## AIM OF THE TASK
Write out again, exactly, the lines below starting at the one with "Google Maps API" and ending at the one with "- ACS stands".

## Extracted data entries
══════════

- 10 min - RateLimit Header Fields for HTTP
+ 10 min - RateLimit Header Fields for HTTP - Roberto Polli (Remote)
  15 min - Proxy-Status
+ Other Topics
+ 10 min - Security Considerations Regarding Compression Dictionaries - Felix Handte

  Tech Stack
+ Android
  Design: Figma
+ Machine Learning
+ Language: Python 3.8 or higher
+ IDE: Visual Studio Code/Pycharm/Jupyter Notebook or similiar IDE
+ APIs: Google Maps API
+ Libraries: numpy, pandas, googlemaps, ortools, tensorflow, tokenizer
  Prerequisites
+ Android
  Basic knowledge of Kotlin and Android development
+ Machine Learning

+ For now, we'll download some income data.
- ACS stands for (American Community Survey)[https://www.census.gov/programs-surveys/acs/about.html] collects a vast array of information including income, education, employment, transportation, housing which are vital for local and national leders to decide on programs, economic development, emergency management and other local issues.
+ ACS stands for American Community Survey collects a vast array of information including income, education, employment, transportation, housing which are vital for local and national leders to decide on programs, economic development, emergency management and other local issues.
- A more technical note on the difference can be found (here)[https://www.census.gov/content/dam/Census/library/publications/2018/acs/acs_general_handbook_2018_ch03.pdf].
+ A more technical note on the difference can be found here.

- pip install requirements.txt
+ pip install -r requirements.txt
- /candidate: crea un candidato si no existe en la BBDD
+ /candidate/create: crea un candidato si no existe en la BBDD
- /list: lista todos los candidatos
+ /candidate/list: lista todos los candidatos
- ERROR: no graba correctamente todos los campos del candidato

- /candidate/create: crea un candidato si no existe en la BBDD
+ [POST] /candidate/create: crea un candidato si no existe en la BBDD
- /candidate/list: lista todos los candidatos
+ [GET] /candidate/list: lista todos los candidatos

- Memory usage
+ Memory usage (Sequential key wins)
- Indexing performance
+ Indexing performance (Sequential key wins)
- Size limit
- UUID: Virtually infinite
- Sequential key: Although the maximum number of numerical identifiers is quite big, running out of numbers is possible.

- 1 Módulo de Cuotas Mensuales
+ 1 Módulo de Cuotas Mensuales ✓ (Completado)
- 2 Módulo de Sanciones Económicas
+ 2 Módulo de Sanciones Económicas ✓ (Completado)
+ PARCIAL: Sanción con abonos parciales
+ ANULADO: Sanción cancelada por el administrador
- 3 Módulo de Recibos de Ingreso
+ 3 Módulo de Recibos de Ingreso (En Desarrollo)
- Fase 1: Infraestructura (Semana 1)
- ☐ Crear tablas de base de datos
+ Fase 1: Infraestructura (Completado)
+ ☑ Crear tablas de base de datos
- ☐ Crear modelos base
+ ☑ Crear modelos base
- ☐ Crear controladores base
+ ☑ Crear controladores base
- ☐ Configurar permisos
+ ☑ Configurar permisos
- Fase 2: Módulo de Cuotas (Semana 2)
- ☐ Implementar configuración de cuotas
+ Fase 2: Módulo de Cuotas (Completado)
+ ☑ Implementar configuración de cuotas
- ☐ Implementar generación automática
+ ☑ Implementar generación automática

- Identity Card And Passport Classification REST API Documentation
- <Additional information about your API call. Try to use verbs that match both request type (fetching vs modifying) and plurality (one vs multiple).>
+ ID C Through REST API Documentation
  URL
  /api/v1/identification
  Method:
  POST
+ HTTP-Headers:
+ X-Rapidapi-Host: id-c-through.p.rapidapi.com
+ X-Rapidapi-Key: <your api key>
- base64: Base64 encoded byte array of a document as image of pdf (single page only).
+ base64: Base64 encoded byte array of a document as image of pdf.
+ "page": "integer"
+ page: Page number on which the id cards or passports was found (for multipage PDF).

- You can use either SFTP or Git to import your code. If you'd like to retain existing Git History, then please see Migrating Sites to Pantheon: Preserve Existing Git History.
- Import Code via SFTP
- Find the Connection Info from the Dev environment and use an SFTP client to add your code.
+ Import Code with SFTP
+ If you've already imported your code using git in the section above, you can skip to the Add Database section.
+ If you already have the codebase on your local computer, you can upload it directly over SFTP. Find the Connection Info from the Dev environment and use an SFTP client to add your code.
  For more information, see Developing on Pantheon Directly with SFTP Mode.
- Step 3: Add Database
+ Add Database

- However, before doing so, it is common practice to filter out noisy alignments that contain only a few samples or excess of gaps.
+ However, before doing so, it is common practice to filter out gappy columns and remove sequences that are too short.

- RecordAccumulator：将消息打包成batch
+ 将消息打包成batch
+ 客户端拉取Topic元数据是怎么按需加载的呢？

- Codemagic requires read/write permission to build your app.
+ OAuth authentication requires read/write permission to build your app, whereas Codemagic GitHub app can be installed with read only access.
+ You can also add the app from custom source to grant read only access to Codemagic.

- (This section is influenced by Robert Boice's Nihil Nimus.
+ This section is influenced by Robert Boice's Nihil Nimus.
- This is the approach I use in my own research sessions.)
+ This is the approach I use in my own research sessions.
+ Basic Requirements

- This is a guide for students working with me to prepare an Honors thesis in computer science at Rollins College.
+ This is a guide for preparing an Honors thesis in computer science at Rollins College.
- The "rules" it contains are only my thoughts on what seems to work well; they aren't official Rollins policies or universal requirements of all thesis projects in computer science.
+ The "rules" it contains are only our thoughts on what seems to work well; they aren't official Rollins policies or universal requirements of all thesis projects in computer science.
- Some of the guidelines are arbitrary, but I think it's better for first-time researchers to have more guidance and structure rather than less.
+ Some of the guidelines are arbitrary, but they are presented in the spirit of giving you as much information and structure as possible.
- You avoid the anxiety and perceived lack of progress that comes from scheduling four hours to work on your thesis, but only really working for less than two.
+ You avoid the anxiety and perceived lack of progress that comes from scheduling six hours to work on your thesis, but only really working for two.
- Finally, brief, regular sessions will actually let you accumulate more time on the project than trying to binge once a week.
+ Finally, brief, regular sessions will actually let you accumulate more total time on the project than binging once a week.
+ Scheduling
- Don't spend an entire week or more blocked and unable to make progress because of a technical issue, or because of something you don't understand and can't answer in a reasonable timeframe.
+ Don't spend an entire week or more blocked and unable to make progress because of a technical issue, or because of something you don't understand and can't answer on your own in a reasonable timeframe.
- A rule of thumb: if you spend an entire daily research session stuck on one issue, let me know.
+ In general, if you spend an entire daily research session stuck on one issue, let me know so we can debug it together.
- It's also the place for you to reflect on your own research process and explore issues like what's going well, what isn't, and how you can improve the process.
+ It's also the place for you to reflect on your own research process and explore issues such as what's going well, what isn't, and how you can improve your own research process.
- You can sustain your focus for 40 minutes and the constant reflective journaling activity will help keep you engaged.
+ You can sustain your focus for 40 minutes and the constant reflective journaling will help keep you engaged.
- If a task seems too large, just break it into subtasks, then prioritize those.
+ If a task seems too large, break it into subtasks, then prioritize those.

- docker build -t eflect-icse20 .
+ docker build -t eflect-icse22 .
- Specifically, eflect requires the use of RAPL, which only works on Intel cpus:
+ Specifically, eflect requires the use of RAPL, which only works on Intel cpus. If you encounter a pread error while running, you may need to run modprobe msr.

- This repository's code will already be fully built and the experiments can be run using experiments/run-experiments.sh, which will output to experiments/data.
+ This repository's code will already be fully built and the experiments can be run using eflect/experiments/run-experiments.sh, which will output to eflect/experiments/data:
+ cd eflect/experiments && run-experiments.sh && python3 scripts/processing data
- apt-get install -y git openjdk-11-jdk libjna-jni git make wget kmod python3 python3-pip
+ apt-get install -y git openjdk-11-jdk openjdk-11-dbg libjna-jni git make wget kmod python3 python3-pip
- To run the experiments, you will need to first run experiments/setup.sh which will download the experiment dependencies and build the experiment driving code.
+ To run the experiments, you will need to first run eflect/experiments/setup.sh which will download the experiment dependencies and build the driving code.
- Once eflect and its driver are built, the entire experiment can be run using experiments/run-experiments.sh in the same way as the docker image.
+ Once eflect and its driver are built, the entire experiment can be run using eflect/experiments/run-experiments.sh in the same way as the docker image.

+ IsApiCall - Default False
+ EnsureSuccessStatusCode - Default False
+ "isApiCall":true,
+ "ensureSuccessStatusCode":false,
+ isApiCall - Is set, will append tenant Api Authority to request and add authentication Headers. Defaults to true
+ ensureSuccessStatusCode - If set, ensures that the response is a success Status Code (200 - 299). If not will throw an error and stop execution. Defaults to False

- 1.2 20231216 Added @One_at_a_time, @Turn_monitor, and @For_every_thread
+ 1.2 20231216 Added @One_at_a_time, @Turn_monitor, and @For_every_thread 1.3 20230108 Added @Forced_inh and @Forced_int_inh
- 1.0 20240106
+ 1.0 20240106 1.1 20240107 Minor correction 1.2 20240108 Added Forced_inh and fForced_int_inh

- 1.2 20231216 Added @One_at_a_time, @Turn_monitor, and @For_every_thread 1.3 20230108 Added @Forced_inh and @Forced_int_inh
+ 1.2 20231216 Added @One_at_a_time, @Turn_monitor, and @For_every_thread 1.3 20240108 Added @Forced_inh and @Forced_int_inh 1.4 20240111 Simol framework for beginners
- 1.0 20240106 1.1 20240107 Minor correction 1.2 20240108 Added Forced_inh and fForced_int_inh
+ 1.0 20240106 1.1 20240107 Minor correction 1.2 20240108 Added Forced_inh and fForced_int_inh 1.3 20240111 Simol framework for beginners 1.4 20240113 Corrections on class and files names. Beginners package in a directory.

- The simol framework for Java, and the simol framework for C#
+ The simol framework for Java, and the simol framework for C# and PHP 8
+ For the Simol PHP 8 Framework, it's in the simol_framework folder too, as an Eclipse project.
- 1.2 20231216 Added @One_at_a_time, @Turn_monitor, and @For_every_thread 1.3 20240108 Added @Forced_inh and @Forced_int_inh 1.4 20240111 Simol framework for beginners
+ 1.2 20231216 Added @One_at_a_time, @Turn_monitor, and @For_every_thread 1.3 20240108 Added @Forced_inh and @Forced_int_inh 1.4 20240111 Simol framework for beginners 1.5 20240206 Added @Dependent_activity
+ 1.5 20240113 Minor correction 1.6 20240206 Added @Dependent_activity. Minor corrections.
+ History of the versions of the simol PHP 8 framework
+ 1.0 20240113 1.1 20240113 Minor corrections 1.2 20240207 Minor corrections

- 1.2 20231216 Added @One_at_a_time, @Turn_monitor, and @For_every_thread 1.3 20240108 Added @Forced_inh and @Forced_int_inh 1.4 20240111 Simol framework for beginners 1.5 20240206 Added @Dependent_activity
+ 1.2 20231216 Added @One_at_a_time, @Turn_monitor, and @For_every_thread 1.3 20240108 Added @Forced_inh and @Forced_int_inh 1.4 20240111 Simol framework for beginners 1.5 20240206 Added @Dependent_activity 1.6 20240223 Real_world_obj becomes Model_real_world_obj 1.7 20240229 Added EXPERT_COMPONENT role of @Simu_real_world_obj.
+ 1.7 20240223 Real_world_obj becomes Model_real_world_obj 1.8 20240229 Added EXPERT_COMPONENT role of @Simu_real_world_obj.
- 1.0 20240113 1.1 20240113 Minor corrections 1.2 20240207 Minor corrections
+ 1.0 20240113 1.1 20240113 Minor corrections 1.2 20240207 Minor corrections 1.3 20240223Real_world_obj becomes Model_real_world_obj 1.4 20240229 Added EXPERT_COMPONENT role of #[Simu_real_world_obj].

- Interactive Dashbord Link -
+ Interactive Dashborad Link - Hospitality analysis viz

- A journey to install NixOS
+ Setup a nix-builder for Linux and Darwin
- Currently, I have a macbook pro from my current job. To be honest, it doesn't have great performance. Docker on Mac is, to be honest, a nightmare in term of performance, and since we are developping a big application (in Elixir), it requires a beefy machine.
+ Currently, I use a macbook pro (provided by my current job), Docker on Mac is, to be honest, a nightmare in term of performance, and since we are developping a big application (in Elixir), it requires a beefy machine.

══════════

## RESPONSE BELOW
+ APIs: Google Maps API
+ Libraries: numpy, pandas, googlemaps, ortools, tensorflow, tokenizer
  Prerequisites
+ Android
  Basic knowledge of Kotlin and Android development
+ Machine Learning

+ For now, we'll download some income data.
- ACS stands for (American Community Survey)[https://www.census.gov/programs-surveys/acs/about.html] collects a vast array of information including income, education, employment, transportation, housing which are vital for local and national leders to decide on programs, economic development, emergency management and other local issues.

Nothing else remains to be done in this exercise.